Description of the task: For this exercise, please find the lines in the entries that include the word "Lamp" and copy them.

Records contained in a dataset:

★ ★ ★ ★

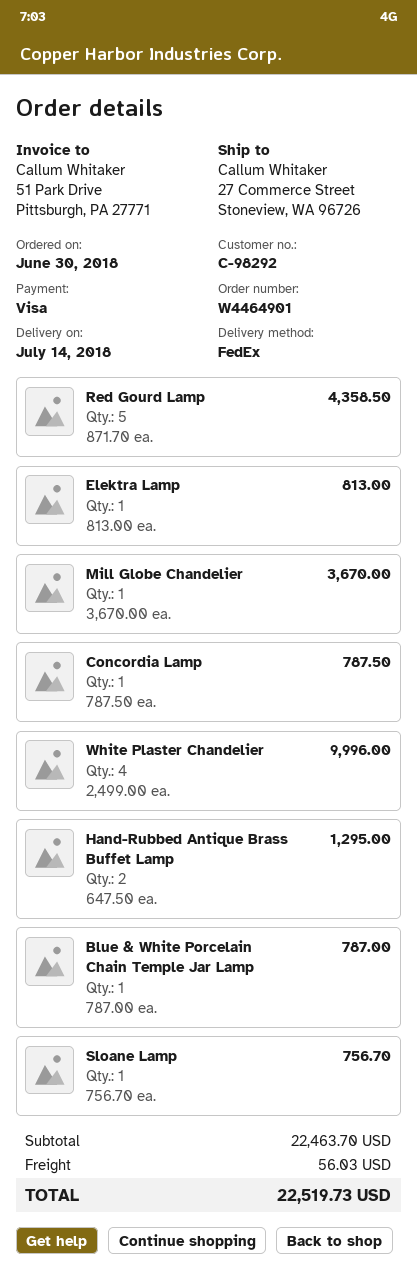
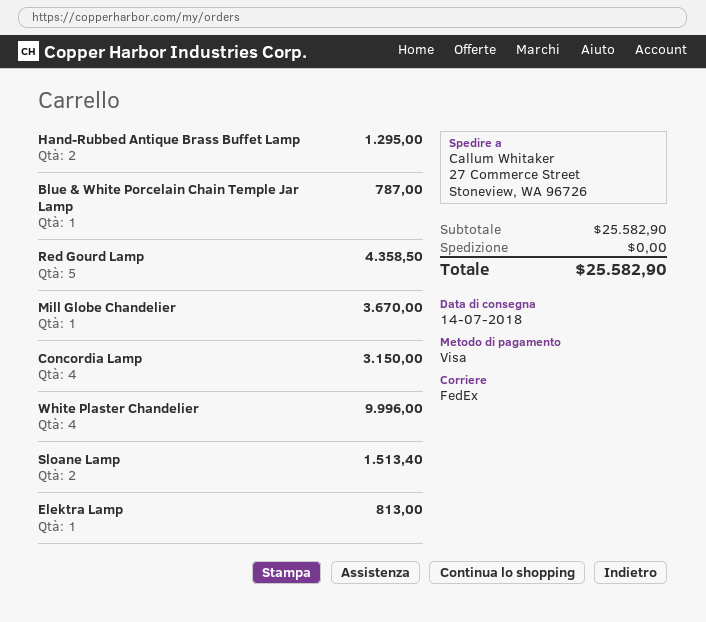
Concordia Lamp: 1 for 787.50 -> 4 for 3150.00
Sloane Lamp: 1 for 756.70 -> 2 for 1513.40
subtotal: 22463.70 -> 25582.90
shipping: 56.03 -> 0.00
total: 22519.73 -> 25582.90

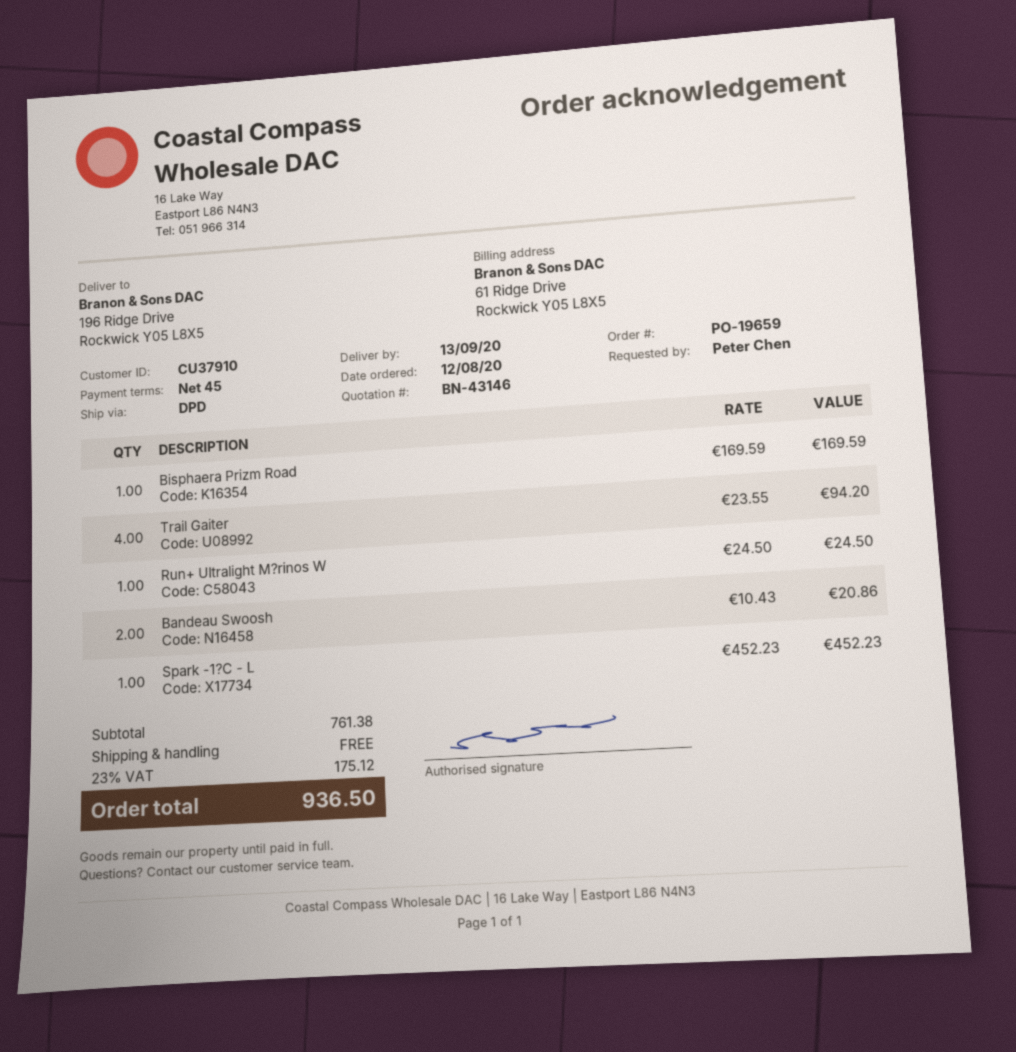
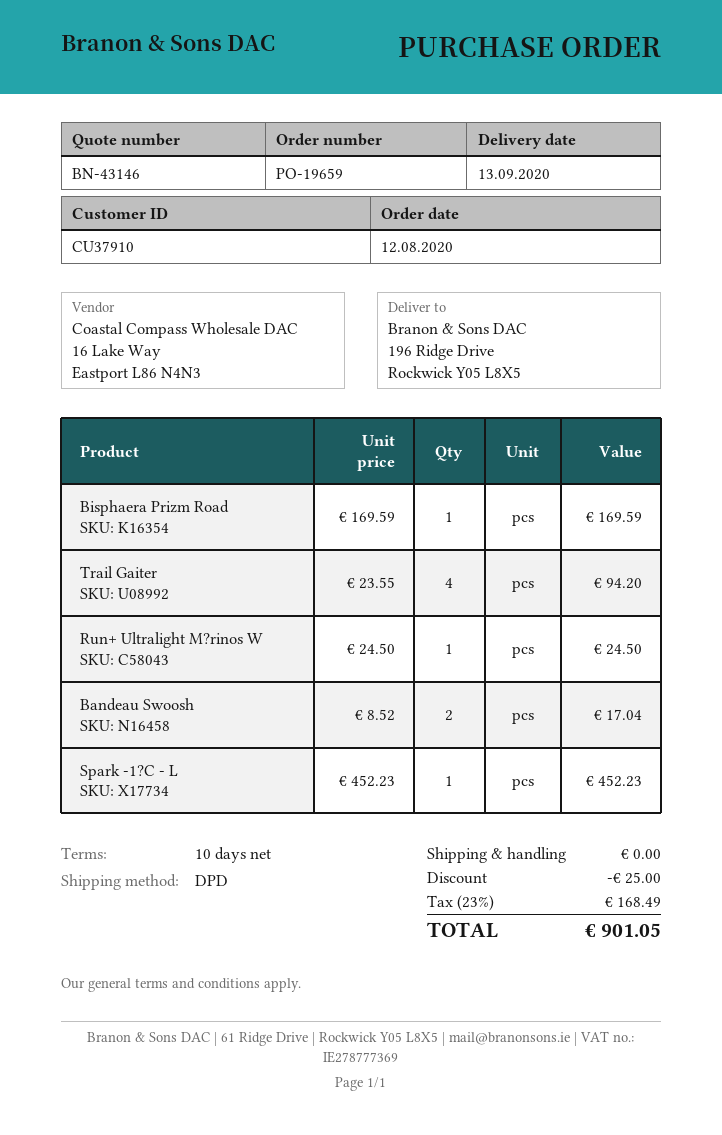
payment terms: 45 days -> 10 days
Bandeau Swoosh: 2 x 10.43 = 20.86 -> 2 x 8.52 = 17.04
discount: none -> 25.00
tax: 23% = 175.12 -> 23% = 168.49
total: 936.50 -> 901.05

★ ★ ★ ★

Reply:
Concordia Lamp: 1 for 787.50 -> 4 for 3150.00
Sloane Lamp: 1 for 756.70 -> 2 for 1513.40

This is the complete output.